Recycle! Or I'll EAT you!!

Recycle! Or I’ll EAT you!!

Saturday morning I ran 16 miles with PR Fitness. As it was my longest run in two months, I decided to go aerobic, with a target heart rate of 135-140. I should do most long runs this way, but it’s easy to get sucked into a faster group. This time I swallowed my ego and let the pack go on ahead. (It was hard. Really hard.)

Pace too fast 2

All went well until around mile 12, when my heart rate climbed to 145-150 and stubbornly remained there despite slowing my pace. May have been fatigue, dehydration, low blood sugar, or all three. But still a successful run. And man, did my post-race reward (a latte float with chocolate ice cream) taste good.

The energy rebound is coming just in time. For one thing, I’ll be starting Aikido again in September. And this month, I took up the #22 Kill Pushup Challenge, which is 22 pushups a day for 22 days. Any kind of pushups count, so I’ve been varying them. Skip helped me out on Day 1 by assigning me extension pushups. The photo below shows me in the middle of one. Trust me, behind that extended arm is a face full of pain.

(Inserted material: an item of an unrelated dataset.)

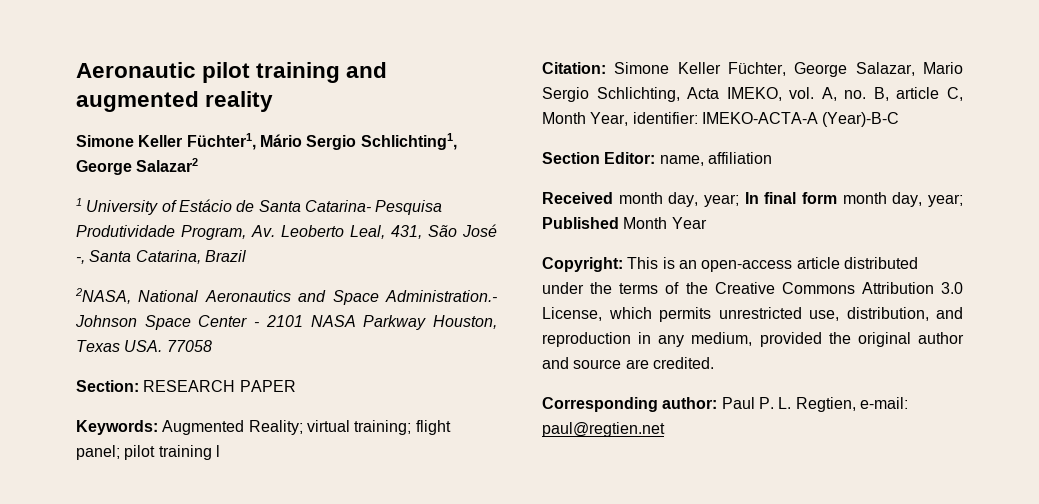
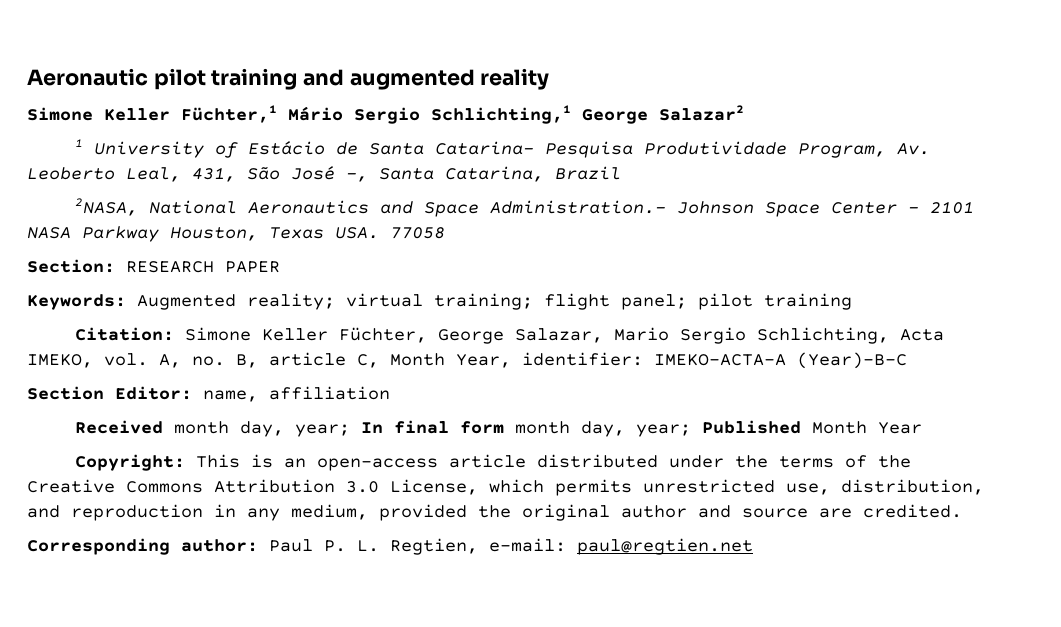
- Simone Keller Füchter1, Mário Sergio Schlichting1, George Salazar2
+ Simone Keller Füchter,1 Mário Sergio Schlichting,1 George Salazar2
- Keywords: Augmented Reality; virtual training; flight panel; pilot training l
+ Keywords: Augmented reality; virtual training; flight panel; pilot training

Body Specs - extension push-up - cropped

I’ve also done decline pushups, five-finger (fingers extended, tent-style), and hands on wobble board. And yesterday I forgot to do them, so today I assigned myself the Spartan Race failure penalty:

Burpees 2These are called burpees. The penalty for failing an obstacle at a Spartan Race is 30 of them. Every time you fail an obstacle. Ooof.

Am I running Spartan Races, then? Not yet, but I was recently provided with an advance reading copy of Joe De Sena’s new book, Spartan Fit! in exchange for reviewing it and spreading the word about it.